Evaluating the Power Measure with Choquet-Based Generalizations in Fuzzy Rule-Based Classification Systems

  • Giancarlo Lucca UCPel
  • Tiago Asmus FURG
  • Graçaliz P. Dimuro FURG
  • Bruno L. Dalmazo FURG
  • Rafael A. Berri FURG
  • Renata S. H. Reiser UFPel
  • Adenauer C. Yamin UFPel
  • Cedric Marco-Detchard Univ. Publica de Navarra
  • Humberto Bustince Univ. Publica de Navarra

Resumo


This paper presents an in-depth investigation of the Power Measure (PM) applied with varying values of the exponent q in Choquet-based generalizations for fuzzy rule-based classification systems (FRBCS). We evaluate ten fixed values of q in the interval [0.1, 1.0] across 33 datasets, assessing classification performance through non-parametric statistical analyses.
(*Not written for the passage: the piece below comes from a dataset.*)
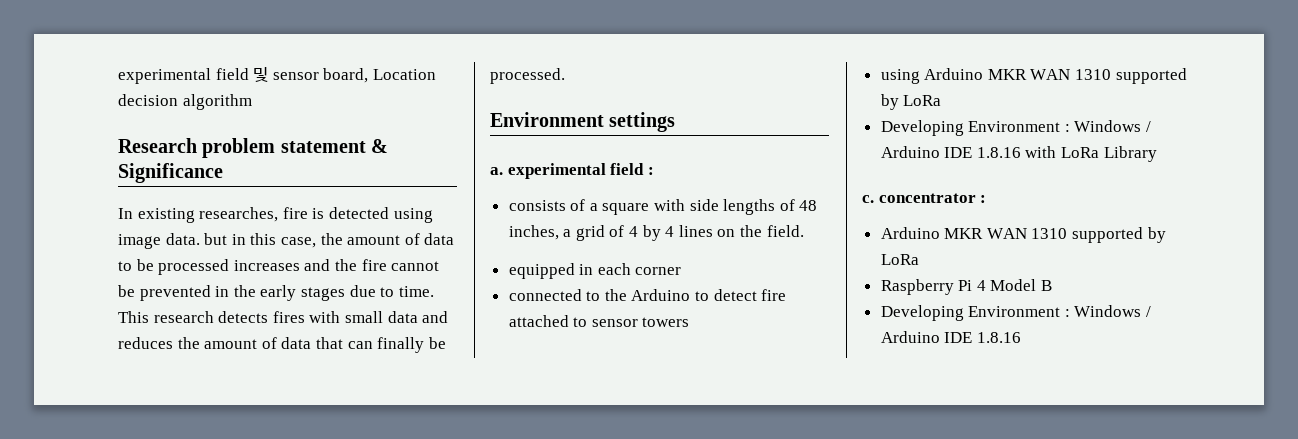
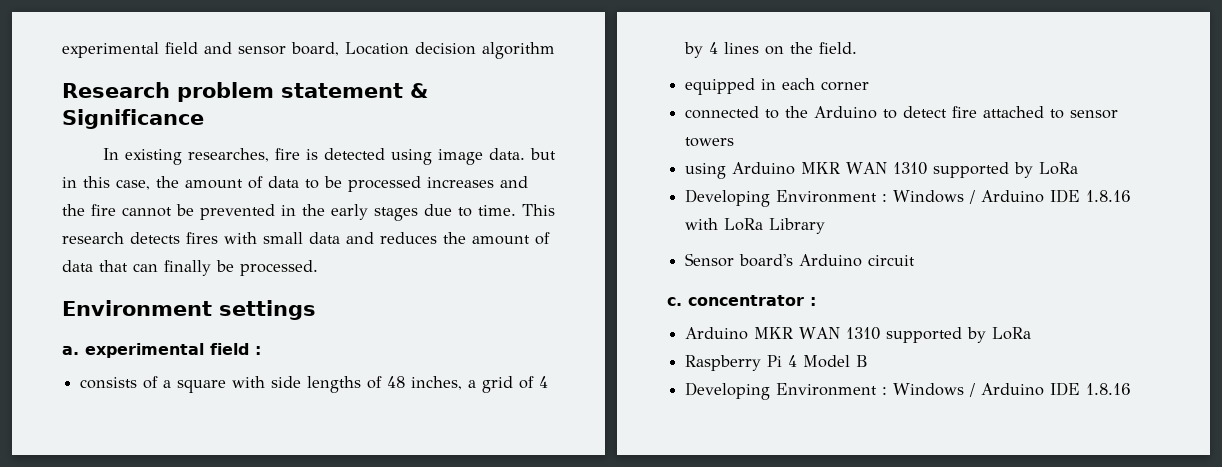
[118,67,269,84] experimental field 및 -> [62,42,232,58] experimental field and
(1157, 154) none -> [685,253,916,267] // Sensor board's Arduino circuit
Among the generalizations, the CF1F2-integral consistently achieves superior results, reaffirming its state-of-the-art status within this domain. Our findings reveal that optimal q values are inherently method-dependent: q = 0.4 is best suited for Choquet and CC-min, q = 0.6 for CT, q = 0.2 for CFAvg and CF1F2, q = 0.8 for dCF, and q = 0.5 for dXC. Statistical comparisons using the Aligned Friedman and Wilcoxon signed-rank tests show that while PM performs competitively across most configurations, it exhibits occasional underperformance when compared to specific generalizations such as Choquet and dCF. The results helps in the comprehension of method-specific q optimization and provide practical guidance for selecting aggregation strategies in FRBCS.
Publicado
29/09/2025
LUCCA, Giancarlo et al. Evaluating the Power Measure with Choquet-Based Generalizations in Fuzzy Rule-Based Classification Systems. In: BRAZILIAN CONFERENCE ON INTELLIGENT SYSTEMS (BRACIS), 35. , 2025, Fortaleza/CE. Anais [...]. Porto Alegre: Sociedade Brasileira de Computação, 2025 . p. 508-523. ISSN 2643-6264.